The 900 series is the last column (NV110).

Someone have a 900 series card and it's functioning properly?

My system is UEFI only. If i use nvidia-driver, what is exactly the problem with framebuffer? The only issue is booting to an ugly old school tty? After doing startx everything is ok?

----------

## Buffoon

nVidia blob has its own KMS now.

----------

## Catanduva

So i should disable in kernel KMS, install nvidia-drivers and i'm good to go?

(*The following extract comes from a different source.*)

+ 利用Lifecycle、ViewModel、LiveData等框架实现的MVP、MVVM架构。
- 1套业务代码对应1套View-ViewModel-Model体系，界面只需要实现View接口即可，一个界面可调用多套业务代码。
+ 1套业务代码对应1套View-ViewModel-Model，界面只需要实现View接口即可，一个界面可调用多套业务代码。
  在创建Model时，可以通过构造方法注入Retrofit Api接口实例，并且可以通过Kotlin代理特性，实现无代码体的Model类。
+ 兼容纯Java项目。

At the Arch wiki it says this: "The proprietary NVIDIA driver (since 364.12) also implements kernel mode-setting, but it does not use the built-in kernel implementation and it lacks an fbdev driver for the high-resolution console"

----------

## Buffoon

I think Arch wiki is incorrect or outdated.

----------

## Catanduva

I'll try when i get home.

----------

## Catanduva

Xorg is working like a charm with nvidia-drivers, but i can't see anything before that. The boot is just a black screen, but it's booting. I type my username, password and then startx without seeing anything, but after booting X11 everything works just fine.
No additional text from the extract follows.